Conosco tanti hardcore gamers, forse parlo solo con loro, e si dividono tra quelli che, come me, si sforzano di finire quello che iniziano, quelli che completano i peggiori crimini contro l’umanità per il gamerscore e quelli che giocano due capolavori al secondo perché devono vedere tutto, sapere tutto, diventare i più bravi in tutto. Che diritto abbiamo noi di giudicare chi, fregandosene di dove vuole arrivare, trova piacere in piccole porzioni di divertimento che lo fanno comunque felice?
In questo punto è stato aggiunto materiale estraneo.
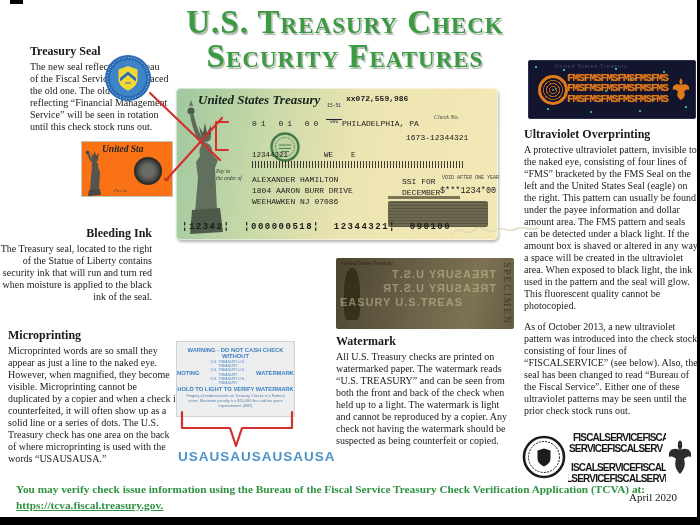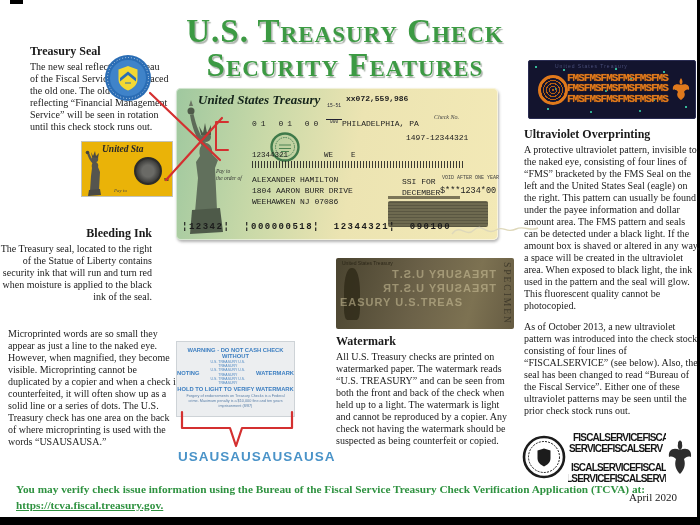"U.S. Treasury Check" .title { top: 15px -> 6px }
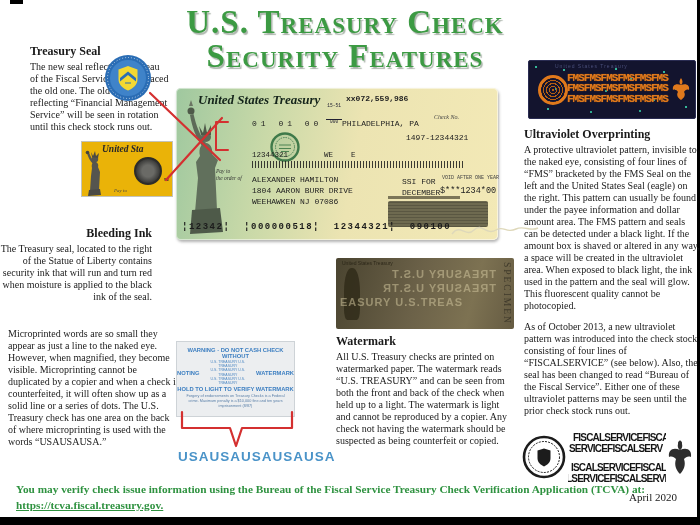"1497-12344321" div.ck { text: 1497-12344321 -> 1673-12344321 }
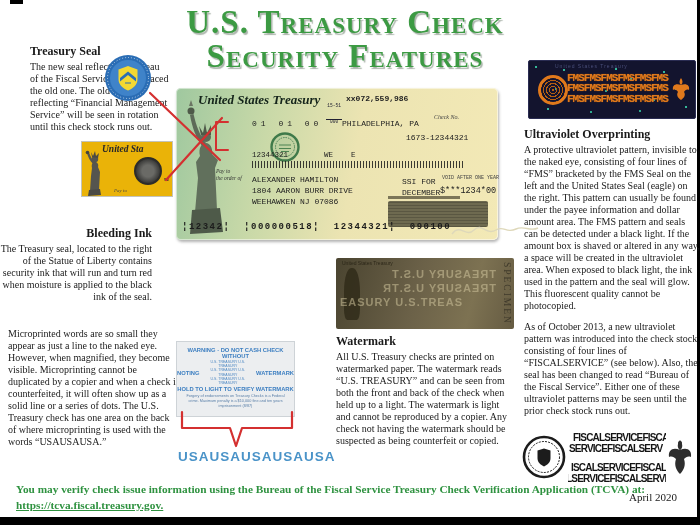"United Sta" .fragment { background: #eab308 -> #f97316 }
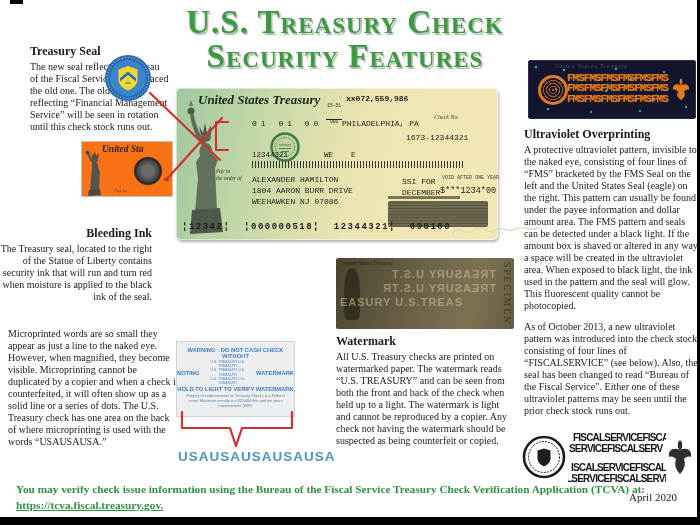"Microprinting" p.sec-head { html: none -> <p>Microprinting</p> }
Il vero finale, il “bello alla terza run”, il “diventa bello dopo tredici ore” sono un vezzo di noi poveri scemi disposti a sacrificare una porzione di vita nella speranza di qualcosa di meraviglioso che forse non arriverà mai. Non voglio cambiare, adoro quando succede davvero, ma sono sceso dal mio piedistallo per giustificare anche chi si regala cinque fugaci minuti di effimero divertimento senza compromessi.

Ma poi, le sale giochi che tanto rimpiangete non sono state esattamente quello? Cosa compravate con quel gettone se non proprio quei cinque fugaci minuti?